Jonathan Estabrooks (born 1983) is a Canadian baritone, record producer, filmmaker and graduate of the Juilliard School. He is active in the Canadian and American Opera, Concert and Musical Theatre worlds and on YouTube. He was executive producer and creator of Artists for the Arts, a charity single and music video in support of Americans for the Arts in their efforts to save the National Endowment for the Arts

Music career
Born in Ottawa, Ontario, Canada, Estabrooks began his musical training as a member of the Opera Lyra Ottawa Boys Choir and Opera Lyra Chorus. He first sang with orchestra in 1994 as the Shepherd Boy in Tosca by Puccini. In 1993 he joined the Company of Musical Theatre, appearing is such productions as Annie, Oliver! as 'Oliver Twist', the Will Rogers Follies and West Side Story.

In October 1999, he sang as part of a vocal quartet for the opening of a new US Embassy in Ottawa, Ontario, Canada for then President Bill Clinton, and Prime Minister of Canada, Jean Chrétien.

He earned his Bachelor of Music degree from the University of Toronto in 2006 and his Masters of Music degree from the Juilliard School in 2009, where he was a student of Marlena Malas. He is a graduate of Ashbury College. He has also coached with Brian Zeger, Joan Dornemann, Craig Rutenberg, Margo Garrett, Nico Castel, Joan Dornemann and Denise Masse.
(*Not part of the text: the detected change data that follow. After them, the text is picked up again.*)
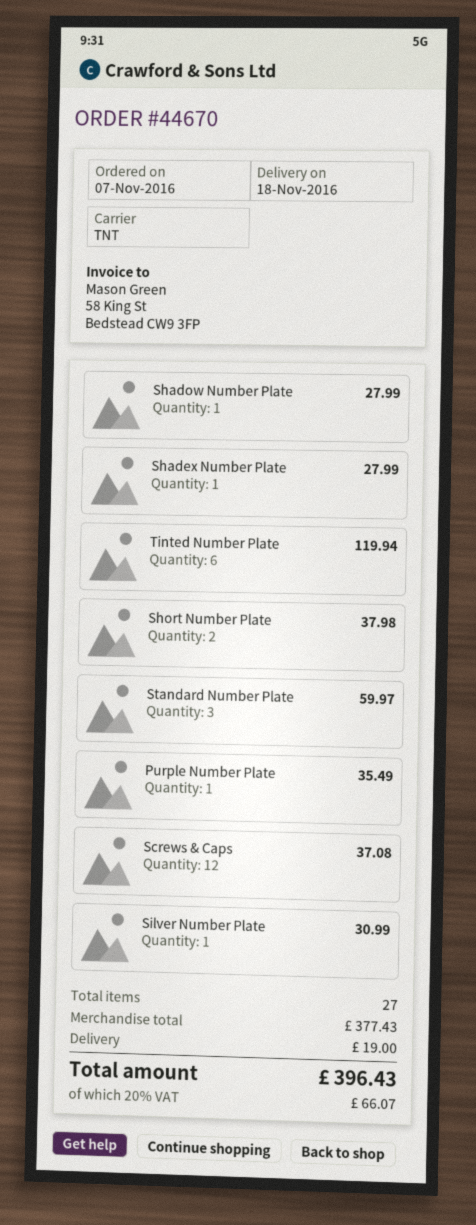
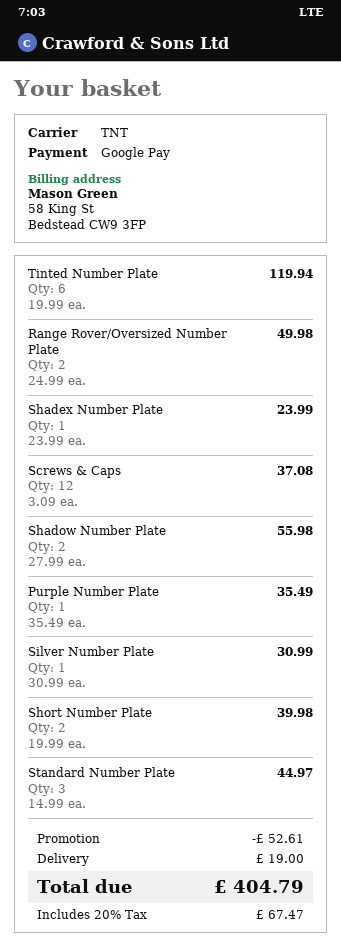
Shadow Number Plate: 1 for 27.99 -> 2 for 55.98
Shadex Number Plate: 1 for 27.99 -> 1 for 23.99
Short Number Plate: 2 for 37.98 -> 2 for 39.98
Standard Number Plate: 3 for 59.97 -> 3 for 44.97
Range Rover/Oversized Number Plate: none -> 2 for 49.98
discount: none -> 52.61
tax: 20% = 66.07 -> 20% = 67.47
total: 396.43 -> 404.79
Estabrooks sang with the Juilliard Orchestra for the New York Premiere of Siarra a work for baritone and orchestra as part of the 2009 Juilliard Focus Festival. Estabrooks was a finalist in the 2007 Bryan Law Opera Competition and the 2009 Lyndon Woodside Solo Competition performed at Carnegie Hall.
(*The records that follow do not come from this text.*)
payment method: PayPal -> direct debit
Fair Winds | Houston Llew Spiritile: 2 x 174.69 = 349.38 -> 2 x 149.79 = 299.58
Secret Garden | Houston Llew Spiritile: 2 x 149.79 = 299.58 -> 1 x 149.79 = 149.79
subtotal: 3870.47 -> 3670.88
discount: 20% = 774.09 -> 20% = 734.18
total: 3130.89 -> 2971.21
He made his National Arts Centre Orchestra debut in 2007, with Pinchas Zukerman conducting and his National Arts Centre recital debut in 2009.

Estabrooks was the baritone soloist in Brahms' Eine Deutsches Requiem with Coro Vivo Ottawa in 2008 and has also performed with the Kennett Symphony of Chester County and the Aldeburgh Connection recital series. He was also a 2009 finalist in the Brian Law Opera Scholarship in Ottawa sponsored by the National Capital Opera Society.   He appeared with pianist Joel Harder at the Caramoor Festival, presenting three concerts for the Holiday Musicale series at the Rosen House.

On June 19, 2009 in Ottawa, he made his National Arts Centre Recital debut with soprano Meghan McPhee as participants in the NAC Summer Music Institute. Other recent credits include performances with the Israeli Chamber Orchestra, and a 20-city tour in L’Elisir d’Amore with Jeunesses Musicales.  In April, at New York's Weill Recital Hall, Estabrooks won the top prize in a competition presented by the Oratorio Society of New York.

Estabrooks made his Opera Lyra Ottawa main-stage debut in the role of Silvio in September 2011 at the National Arts Centre. He debuted with the Greenwich Choral Society singing the baritone solo for In Terra Pax and a world premiere by composer  Rob Mathes.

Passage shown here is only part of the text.